Self-Esteem Building in Therapy
Self-esteem exploration and stabilization are frequently at the core of psychotherapy. Over the course of therapy, clients reveal a lot to their therapist. This experience can eventually help the client come to feel real acceptance and respect. Clients may have the chance to mend old wounds and alter damaging assumptions they hold about the world and themselves through the therapy interaction.
What exactly is self-esteem?
The extent to which we have high opinions of ourselves is known as self-esteem. It encompasses how we see our physical appearance as well as how we see our abilities and accomplishments. How we think other people are reacting to us frequently has a significant impact on this.
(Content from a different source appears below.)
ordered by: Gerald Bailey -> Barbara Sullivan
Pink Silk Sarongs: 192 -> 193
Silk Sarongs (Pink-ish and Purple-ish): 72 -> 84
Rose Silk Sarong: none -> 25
Much of our experience is influenced by our sense of self. What, for instance, makes you feel admirable in your own eyes? When do you experience regret or guilt? What qualities about others do you admire? What can you do to feel better when you don’t feel good about yourself?
Unfounded confirmation
We may create “pseudo-selves” in an effort to live up to the expectations of others in circumstances where acceptance is difficult to come by or where rejection is likely. A pseudo-self is a representation of who we think we are that we make up in an effort to fit in. The ability to adapt to others is an essential part of growth, but when we go to such great efforts to please others that we feel the need to conceal significant pieces of who we are and put on masks, something is wrong.
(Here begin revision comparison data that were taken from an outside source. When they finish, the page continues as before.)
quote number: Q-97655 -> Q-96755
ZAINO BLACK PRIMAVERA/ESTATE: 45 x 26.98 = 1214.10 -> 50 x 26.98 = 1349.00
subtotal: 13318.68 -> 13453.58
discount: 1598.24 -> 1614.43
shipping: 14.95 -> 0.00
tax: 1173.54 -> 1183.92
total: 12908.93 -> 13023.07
For people who experience persecution and marginalization, this can be extremely poignant.
E. B. Du Bois talked about having a “double consciousness” of being African and American in 1903. “The impression of always looking at oneself through the eyes of others, of measuring one’s soul by the tape of a world that looks on in amused scorn and pity,” Du Bois said of this. In the 1970s and 2000s, respectively, Andrew Tobias and Alan Downs investigated the virtuoso efforts made by gay White men to make up for their rejection by seeking professional and monetary success.
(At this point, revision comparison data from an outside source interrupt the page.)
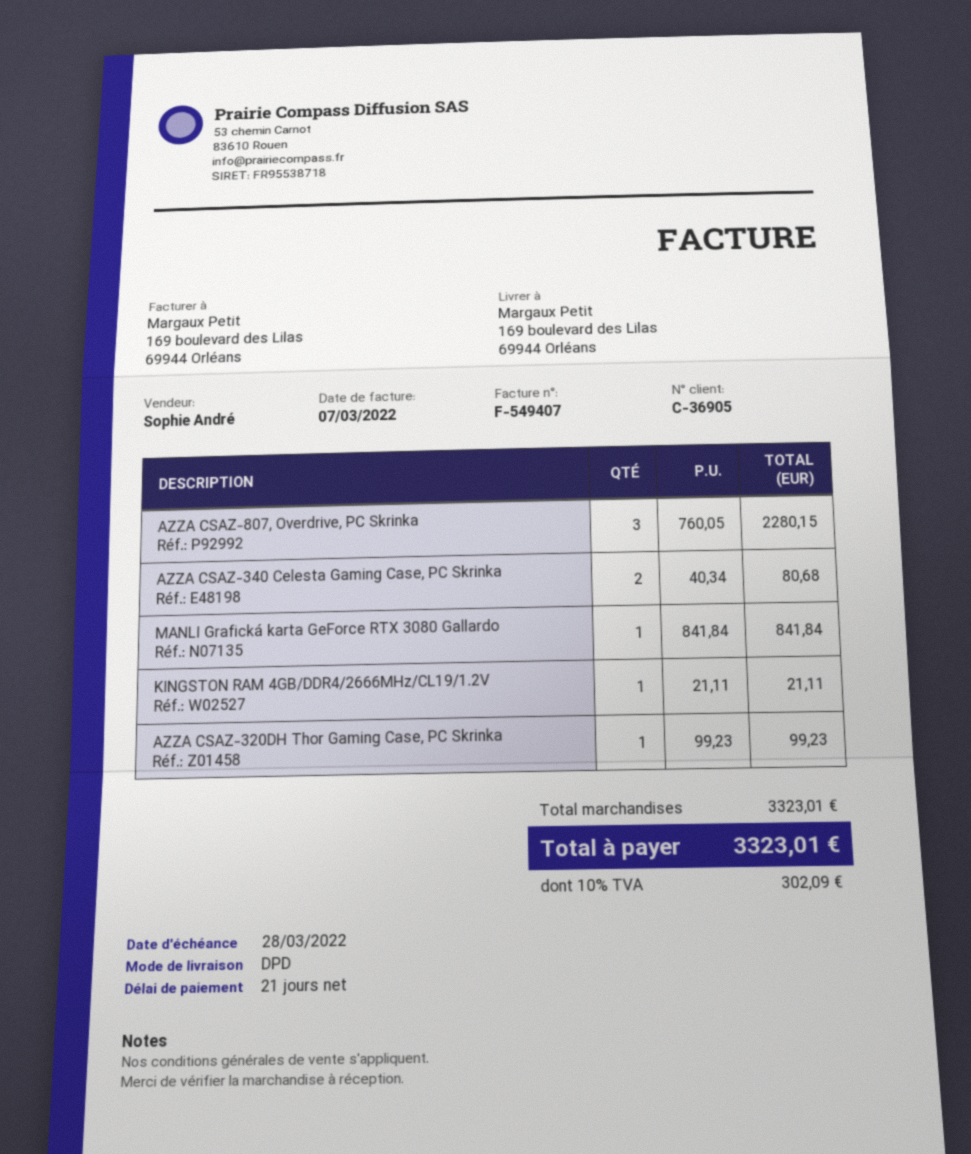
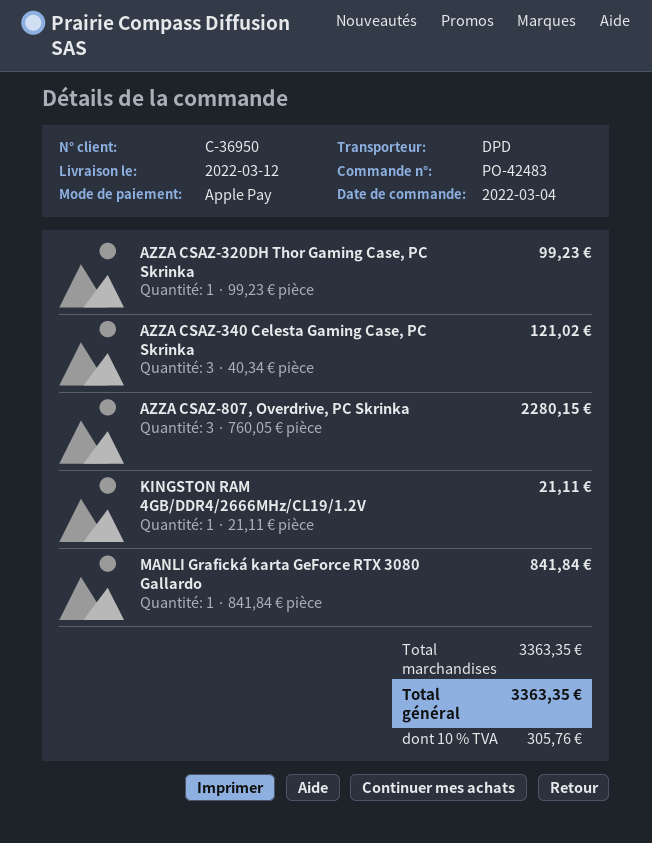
customer number: C-36905 -> C-36950
AZZA CSAZ-340 Celesta Gaming Case, PC Skrinka: 2 x 40.34 = 80.68 -> 3 x 40.34 = 121.02
subtotal: 3323.01 -> 3363.35
tax: 10% = 302.09 -> 10% = 305.76
total: 3323.01 -> 3363.35

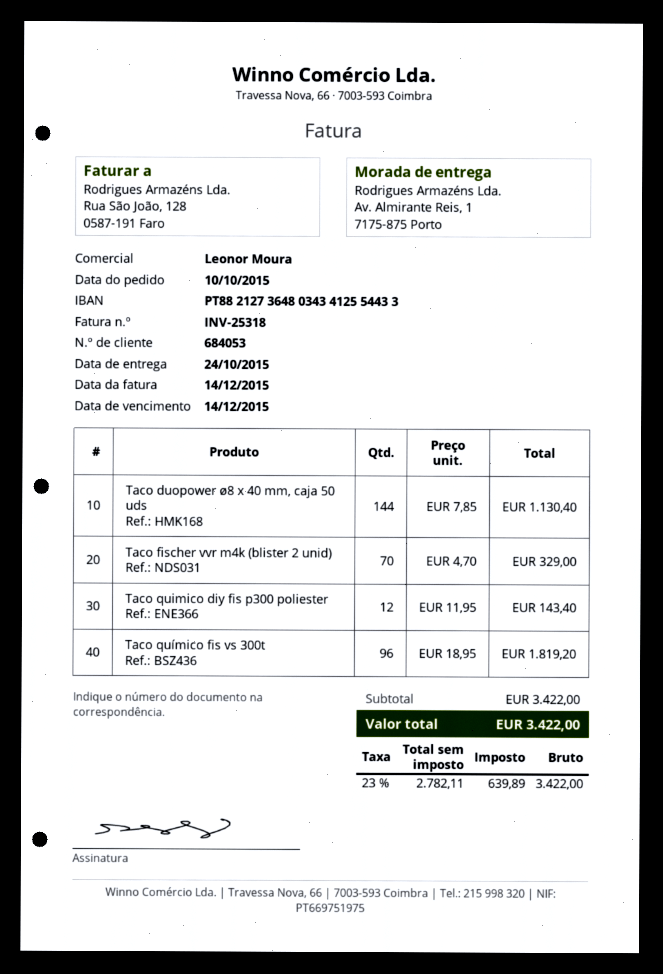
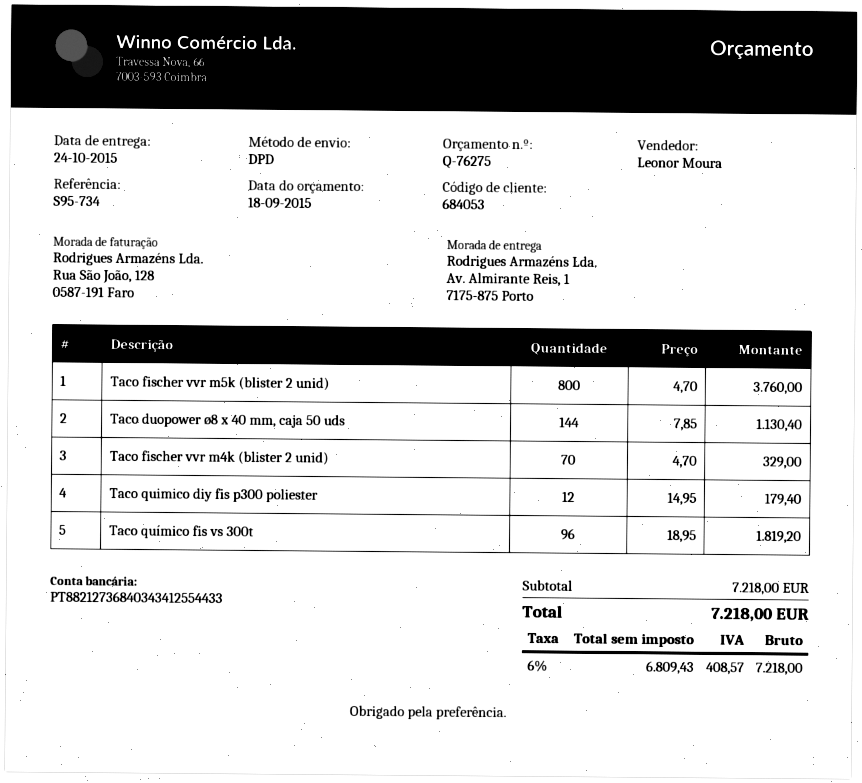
bank account: PT88212736480343412554433 -> PT88212736840343412554433
Taco quimico diy fis p300 poliester: 12 x 11.95 = 143.40 -> 12 x 14.95 = 179.40
Taco fischer vvr m5k (blister 2 unid): none -> 800 x 4.70 = 3760.00
subtotal: 3422.00 -> 7218.00
net: 2782.11 -> 6809.43
tax: 23% = 639.89 -> 6% = 408.57
total: 3422.00 -> 7218.00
We run the risk of losing touch with our own emotions and ideals while “masks” are rewarded. We can also miss out on the chance to receive real approval. This may lead to substance misuse, self-harm, fury, emptiness, confusion, sadness, and anxiety.
The presence of genuine validation in therapy might be very different. Clients open up a lot to their therapists over time. This frequently involves feelings of extreme vulnerability or embarrassment. Experiencing acceptance and respect in this situation, where one has communicated fully and is not required to present a caricature of oneself, may be profoundly validating. Clients may eventually have the self-assurance to consider themselves as a member of the human family rather than as something different or repugnant.